The RX 6400 averaged 56 fps across the eight games we tested, just 3% faster than the old GTX 1650 GDDR5. It was also 21-23% slower than the RX 6500 XT, GTX 1650 Super, and RX 5500 XT 4GB, which were basically in a three-way tie at around 71–72 fps.
In the individual game charts, there's plenty of variability between the games. Total War: Warhammer 3 was by far the worst result, where the RX 6400 only managed 26 fps and came in 23% behind the GTX 1650. The best result was in Red Dead Redemption 2, where it was 15% faster than the 1650.
The main attraction is the card's size and power requirement, and the RX 6500 XT right now can be had for just $15 more (a 9% increase in GPU cost) while delivering 25–30% more performance. Yes, it needs a 6-pin power connector, but the vast majority of PCs should be able to manage that.
Cranking the settings to maximum presents a lot of difficulty for the RX 6400, even at 1080p. Multiple games exceed its 4GB VRAM, and the texture thrashing that occurs — where the GPU needs to pull data over the PCIe interface — gets hampered by the x4 connection. Basically, more demanding games will often fail to break 30 fps, and you'll generally want to use lower settings.
As a result of the above, the RX 6400 trailed the GTX 1650 by 11% at 1080p ultra. The RX 6500 XT also struggled, for the same reasons, so the performance gap was relatively consistent and remained at 24%. The RX 6400 was also 29% slower than the RX 5500 XT 4GB and GTX 1650 Super, and 40% slower than the RX 5500 XT 8GB that has enough VRAM to generally avoid memory thrashing.
Our ray tracing test suite really exists to test higher-end graphics cards, but since the RX 6400 has the requisite DirectX 12 Ultimate feature set, we gave it a shot. As with the 6500 XT, Control failed to run in DXR mode because it needs 6GB or more VRAM, but the rest of the games at least ran… or at least wobbled along drunkenly. And again, you don't need to enable ray tracing to enjoy a game, certainly not on a GPU like the RX 6400.

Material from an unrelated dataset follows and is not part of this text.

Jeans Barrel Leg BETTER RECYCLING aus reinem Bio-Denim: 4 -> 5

The RX 6500 XT maintained a 25% lead over the RX 6400, just as with our standard test suite. The DXR requirement means that most of the other competing GPUs are completely unable to run these tests, so the next closest GPU is the RTX 3050, which is a huge step up in performance. It was already over twice as fast at 1080p ultra without DXR, and now it's triple the performance — for a bit less than double the cost.

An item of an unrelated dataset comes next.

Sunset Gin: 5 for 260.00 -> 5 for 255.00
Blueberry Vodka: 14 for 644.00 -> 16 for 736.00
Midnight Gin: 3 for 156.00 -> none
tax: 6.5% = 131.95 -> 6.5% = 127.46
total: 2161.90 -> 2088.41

Don't feel too bad about the performance on tap. As bad as this might look compared to dedicated graphics cards, the RX 6400 should still deliver superior performance to any current integrated graphics solution. It has the same number of compute units (CUs) as the Ryzen 7 6800U, with a higher power limit and dedicated VRAM, plus 16MB of Infinity Cache. It will also be faster than the GPU in Apple's new M2, based on specs and features. Just remember to keep your expectations and settings in check.